The Supreme Court Is Going to Rule on This Man's Beard

Impact

What may sound like one of the silliest cases on the Supreme Court's docket this term is way more important than you might have thought. 

When the Supreme Court's new term opens Monday, the justices will hear a case that will decide whether a Muslim prison inmate can maintain a beard in accordance with his religious beliefs. In Holt v. Hobbs, inmate Gregory Holt (also known as Abdul Maalik Muhammad) claims that the Arkansas Department of Corrections' grooming policy violates a 2000 federal law giving religious rights to prisoners. "Holt wants to grow a half-inch beard in accordance with his Muslim beliefs," Reuters reports. "His lawyers note that 44 state prison systems and the federal government allow inmates to have similar beards." 

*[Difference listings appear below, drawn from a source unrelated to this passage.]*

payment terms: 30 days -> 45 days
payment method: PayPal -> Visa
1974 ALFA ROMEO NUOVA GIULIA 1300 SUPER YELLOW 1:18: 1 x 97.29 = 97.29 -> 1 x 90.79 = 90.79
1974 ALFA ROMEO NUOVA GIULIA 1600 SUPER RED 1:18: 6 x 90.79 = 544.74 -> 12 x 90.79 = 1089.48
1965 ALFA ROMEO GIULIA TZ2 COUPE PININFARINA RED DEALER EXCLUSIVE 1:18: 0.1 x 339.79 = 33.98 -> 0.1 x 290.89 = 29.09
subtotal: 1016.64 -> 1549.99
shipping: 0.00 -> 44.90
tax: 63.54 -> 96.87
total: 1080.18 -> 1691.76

Why it matters: This is the first religious freedom case for the Supreme Court following last term's controversial Hobby Lobby ruling, which established that certain for-profit corporations can assert religious claims under another federal law. As Religion News Service points out, the attorneys at the conservative Becket Fund for Religious Liberty who represented Hobby Lobby Stores Inc. are also preparing Holt's case. The groups that have filed briefs supporting Holt include Americans United for Separation of Church and State, the International Mission Board of the Southern Baptist Convention and the American Jewish Committee.

"Like Hobby Lobby, Holt is in the Supreme Court arguing that conduct by the government — in his case, a prison policy prohibiting him from growing a beard — violates a federal statute intended to protect religious rights," explains SCOTUSBlog reporter Amy Howe. "Having ruled that a corporation can rely on the devoutly Christian beliefs of its owners to avoid complying with the Affordable Care Act’s birth-control mandate, will at least five justices be equally receptive to an inmate’s desire to comply with his Muslim religion by growing a half-inch beard?"